「サージェス兄上はまだ見つかりませんか?」

「見つかるわけないよ。兄上も最早探す気も失せてるでしょ」

次兄のサージェスは国外に留学していることになっているが、それは真っ赤な嘘である。

本当はある日突然「竜を探しに行ってくる」と書き置きを残して姿を消したのだ。

書き置きの発見からまもなくリンデルワーグ中をくまなく探し回ったが未だに発見には至っていない。

元々、空想癖があり突飛な行動が多かったが王城からの出奔はその最たるものであった。

「父上も倒れ、母上はあのような御方で、同じ胎から生まれた弟達も不甲斐ない。僕が言うのもあれだけど、エルバート兄上の心中をお察しするよ」

アサイルはハンカチで顔の汗を拭いながら、兄エルバートの苦労を労った。

「それで?優等生のラルフが何でエルバート兄上に呼び出されたの?」

王城の外にほとんど出ることのないアサイルはラルフとマリナラが市中でどんな風に噂されているか知る由もない。

「……結婚の許しを頂きに参りました」

ラルフがそう答えるとアサイルは椅子から転げ落ち、口をあんぐりと開けたままわなわなと震え出した。

「け、結婚!?正気かい!?結局、どうなったの!?」

ラルフはもったいぶるようにコホンと小さく咳払いをした。

「……許しを頂きました」

「うわあ!!よくあの兄上が許したね。自由恋愛なんて王族には滅多にできないよ!!」

アサイルは両腕をあげ万歳したかと思えば、これみよがしにラルフの脇腹を肘で打ち始めた。身内に大仰に喜ばれると気恥ずかしいのはなぜだろうか。

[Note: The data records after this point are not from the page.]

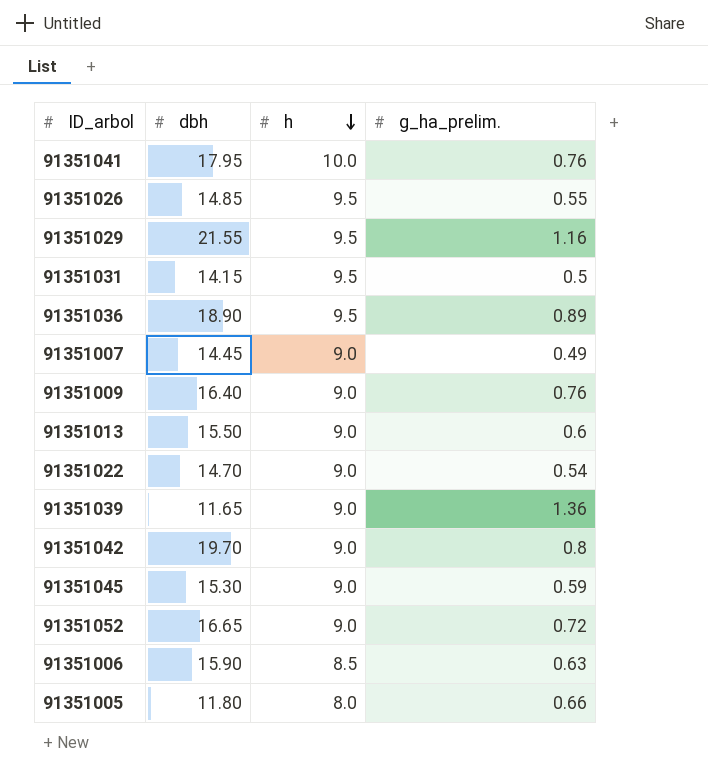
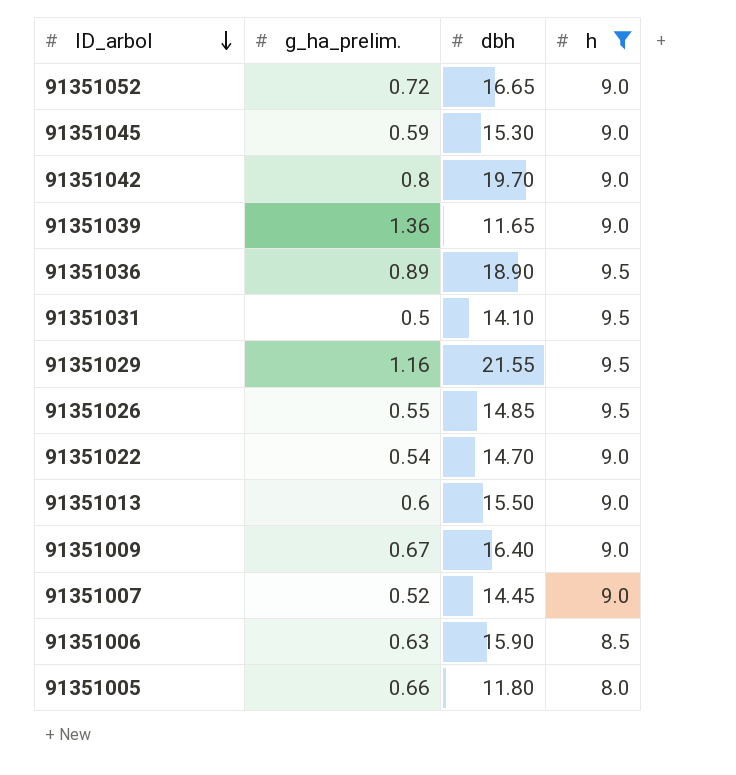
filter: none -> h != 10.0
row order: h descending -> ID_arbol descending
column g_ha_prelim. | position: 4 -> 2
91351031 | dbh: 14.15 -> 14.10
91351009 | g_ha_prelim.: 0.76 -> 0.67
91351007 | g_ha_prelim.: 0.49 -> 0.52

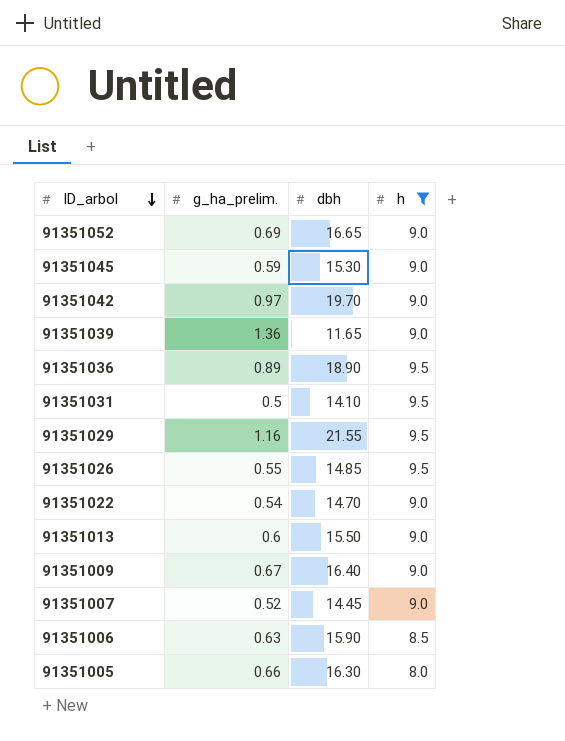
91351052 | g_ha_prelim.: 0.72 -> 0.69
91351042 | g_ha_prelim.: 0.8 -> 0.97
91351005 | dbh: 11.80 -> 16.30

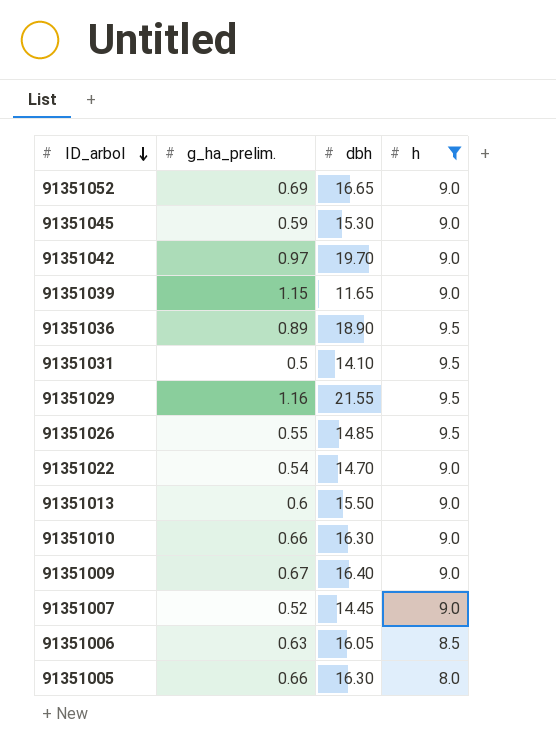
91351039 | g_ha_prelim.: 1.36 -> 1.15
row 91351010: none -> 0.66 | 16.30 | 9.0
91351006 | dbh: 15.90 -> 16.05

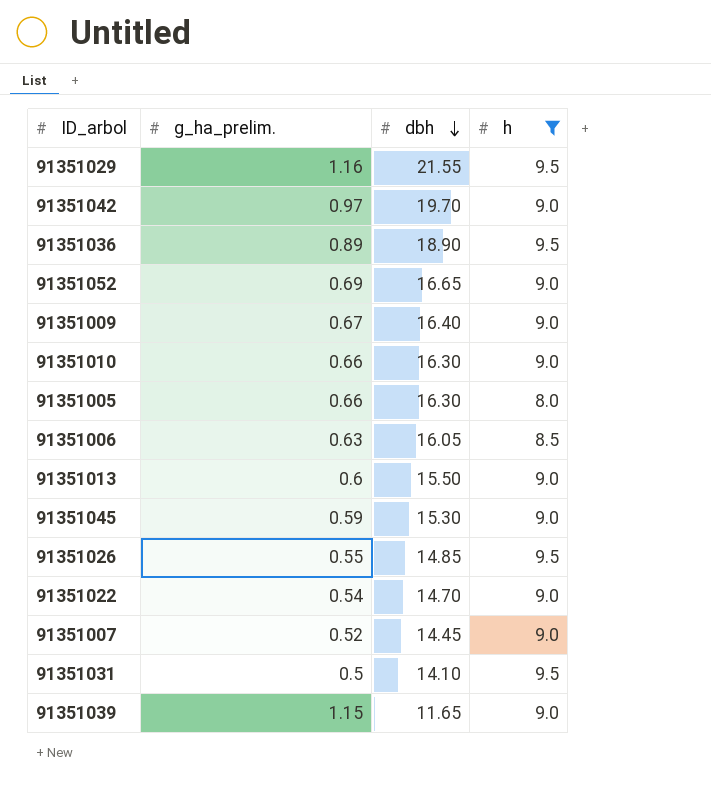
row order: ID_arbol descending -> dbh descending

「まあ、クルスとマガンダの小競り合いを首尾よく収めることが条件なのですが……」

「うげえ……。あの兄上があっさり認めるなんてどうりでおかしいと思った。結婚を許すくらいなんだから結構大変なやつなんだろ、それ?」

「いつも通りですよ。運が悪ければ死に、良ければ帰って来られます」

「ラルフには貧乏くじを引かされる天命でもあるのかな?」

アサイルがあまりにも真剣に考えだすものだから、ラルフははははと大口を開けて豪快に笑った。

「どちらかと言えばエルバート兄上の方が大層な天命の元におられるのでは?」

「そうか……。僕もエルバート兄上に胃薬でも作って差し上げようかな……」

気の置けないアサイルとの歓談はラルフにとって一時の癒しになった。話は弾みに弾み日暮れまでもつれ込んだ。

王城から帰る際、ラルフはすっかり待ちくたびれたロンデからの怒りを買い、機嫌を直してもらうのに相当な時間を食ってしまったのである。